What Makes a Language “Useful” is Often Unpredictable
By Colleen “Sonya” Wood | Published: March 21, 2017
Some say that it’s valuable to learn German for a future earnings boost, or that it’s important for people to study Arabic for national security objectives. Mandarin is useful, insofar as it has the most native speakers in the world. Of course, you can’t understate the significance of English, which is the official language of 67 countries and is spoken by some 1.5 billion people worldwide.
All these reasons—economic, military, prevalence—are legitimate metrics for judging the usefulness of a language. But are these factors really all that learning a world language is “good for”?
The question of usefulness didn’t cross my mind when I first started learning Russian at age 15. At the time it didn’t occur to me that Russian is the eighth most commonly spoken language in the world, and I couldn’t have anticipated that the trajectory of U.S.-Russian relations would bring the language back to the forefront of the national security dialogue. Rather, at the time I thought only that Cyrillic would come in handy as a secret code for passing notes during class.
Years of university-level Russian classes, where the subject matter and textbooks often bent toward political crises and current events, reminded me that learning Russian had an end-game, that the language was only as valuable as its utility.
When I decided to join the Peace Corps after university, it was important to me that I could live and work for two years in a country where I could use my Russian. When I found out I would complete my Peace Corps service in Kyrgyzstan, I was over the moon, while most everyone I knew was confused. Few could point out the mountainous Central Asian country on a map, let alone pronounce its name.
Kyrgyzstan, a small country barely the size of North Dakota, is home to many ethnic groups, each with their own language, culture and traditions. Kyrgyzstan was once a part of the Soviet Union, and like several other former Soviet countries, Russian is still commonly spoken. In line with its social history, and in order to accommodate its diversity, Kyrgyzstan maintains a careful linguistic balance: Russian is Kyrgyzstan’s “official” language, used for government purposes, while Kyrgyz is the country’s “national” language.
Before I left, people asked me whether I would study Kyrgyz as part of my Peace Corps training. Their logic was that since I could already communicate fluently with my host family and colleagues, what was the point of learning an obscure (and so, arguably, less “useful”) Turkic language?
If we measure Kyrgyz against the same metrics as German, Arabic, Chinese or English, it’s difficult to argue that it is a valuable language.
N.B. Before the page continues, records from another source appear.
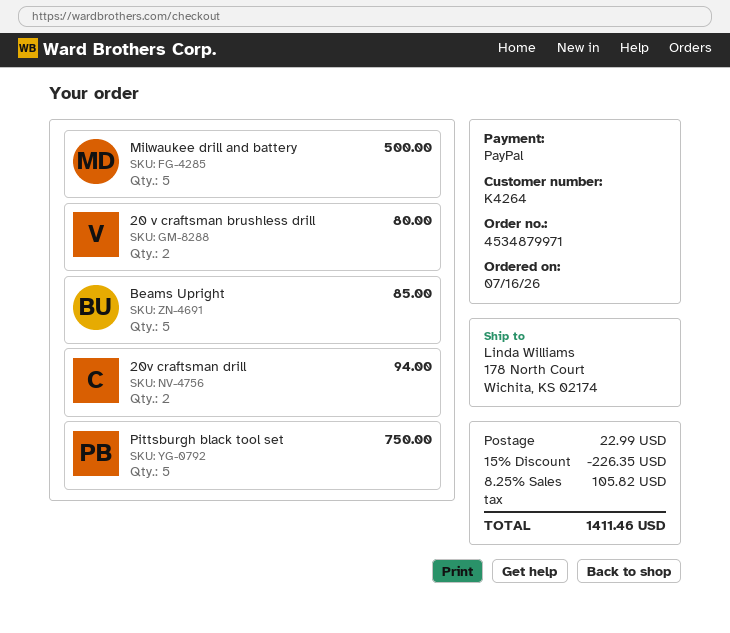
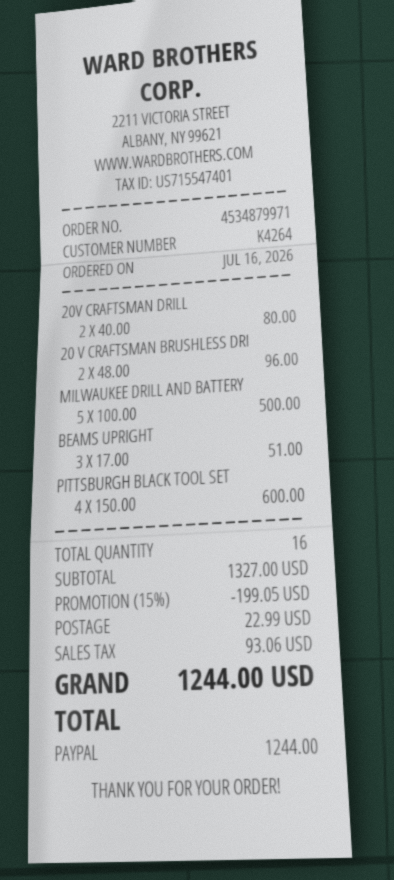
20 v craftsman brushless drill: 2 for 80.00 -> 2 for 96.00
Beams Upright: 5 for 85.00 -> 3 for 51.00
20v craftsman drill: 2 for 94.00 -> 2 for 80.00
Pittsburgh black tool set: 5 for 750.00 -> 4 for 600.00
discount: 15% = 226.35 -> 15% = 199.05
tax: 105.82 -> 93.06
total: 1411.46 -> 1244.00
My time in Kyrgyzstan has taught me, however, that these criteria don’t entirely dictate which world languages are most worth studying.
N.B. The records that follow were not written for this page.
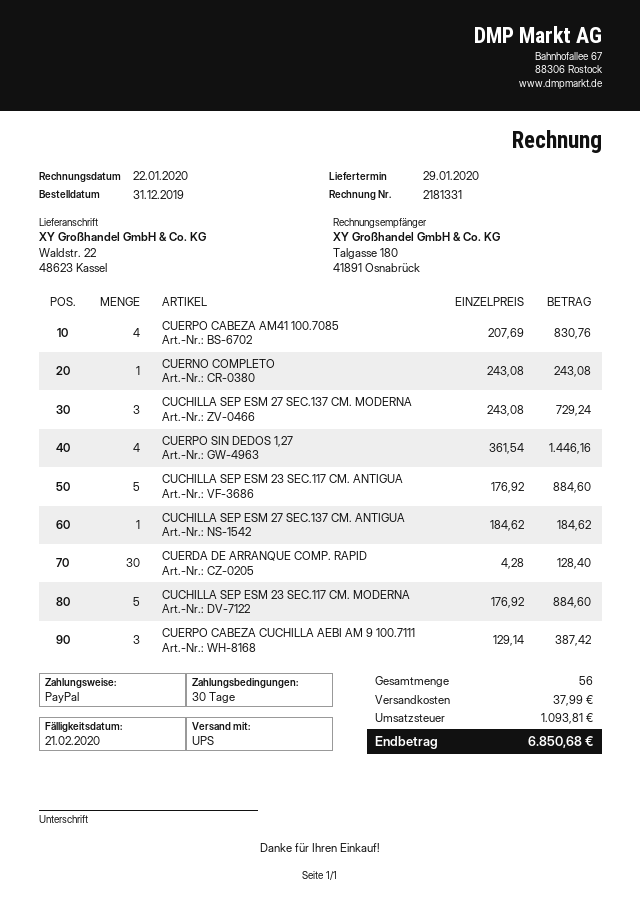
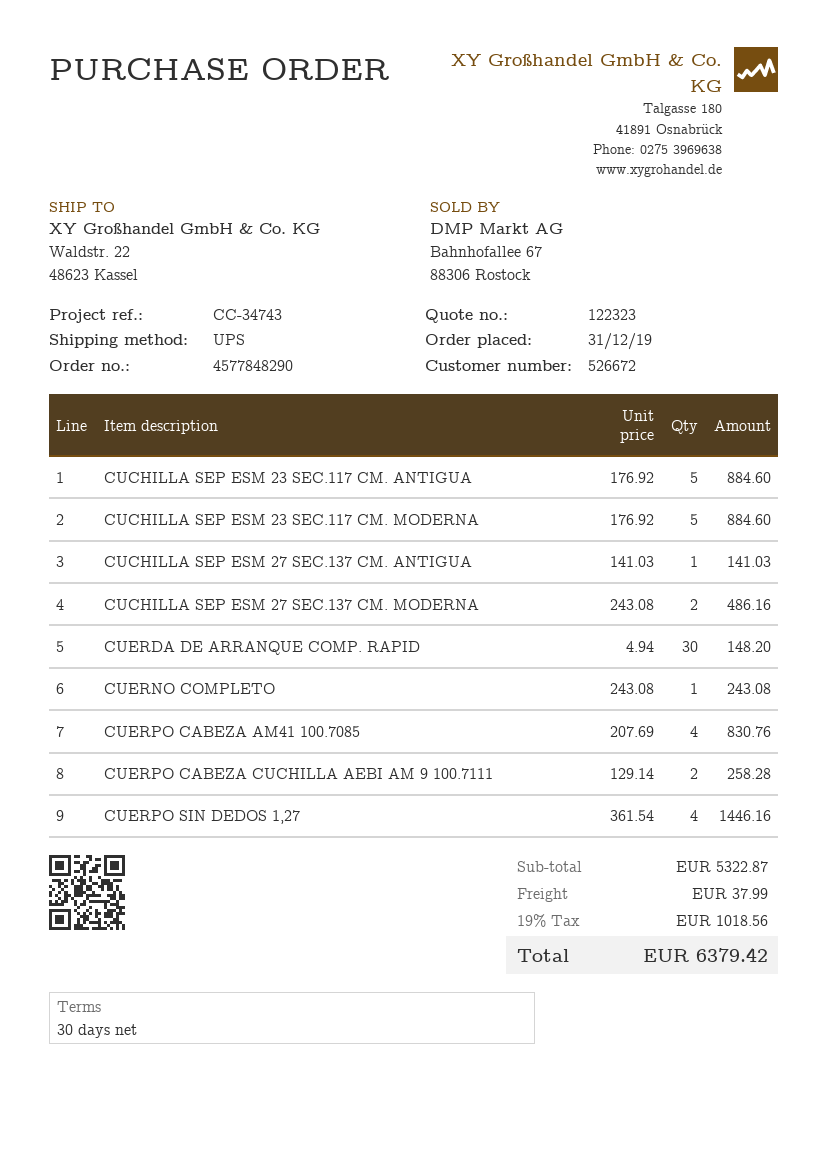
CUCHILLA SEP ESM 27 SEC.137 CM. MODERNA: 3 x 243.08 = 729.24 -> 2 x 243.08 = 486.16
CUCHILLA SEP ESM 27 SEC.137 CM. ANTIGUA: 1 x 184.62 = 184.62 -> 1 x 141.03 = 141.03
CUERDA DE ARRANQUE COMP. RAPID: 30 x 4.28 = 128.40 -> 30 x 4.94 = 148.20
CUERPO CABEZA CUCHILLA AEBI AM 9 100.7111: 3 x 129.14 = 387.42 -> 2 x 129.14 = 258.28
tax: 1093.81 -> 1018.56
total: 6850.68 -> 6379.42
What makes a language “useful” is entirely situational, and entirely about the people you’ll interact with.
It wasn’t until I participated in the second World Nomad Games last September (think Olympics meets Central Asia, with a dash of flaming horsemen) that I fully realized this.
People from all over the Turkic-speaking world showed up to a tiny town in Kyrgyzstan for horse races, yurt-building competitions and eagle hunting. In the down time between games, participants and spectators had plenty of time to strike up conversations and make friends. I had expected most of these chats to happen in English, or even Russian, both arguably “international” languages, but was stunned at the extent to which people stuck to their native languages.
There were Kyrgyz/Turkish conversations, Kyrgyz/Azeri conversations, Kazakh/Yakut conversations—and nobody batted an eye at the magic of these connections.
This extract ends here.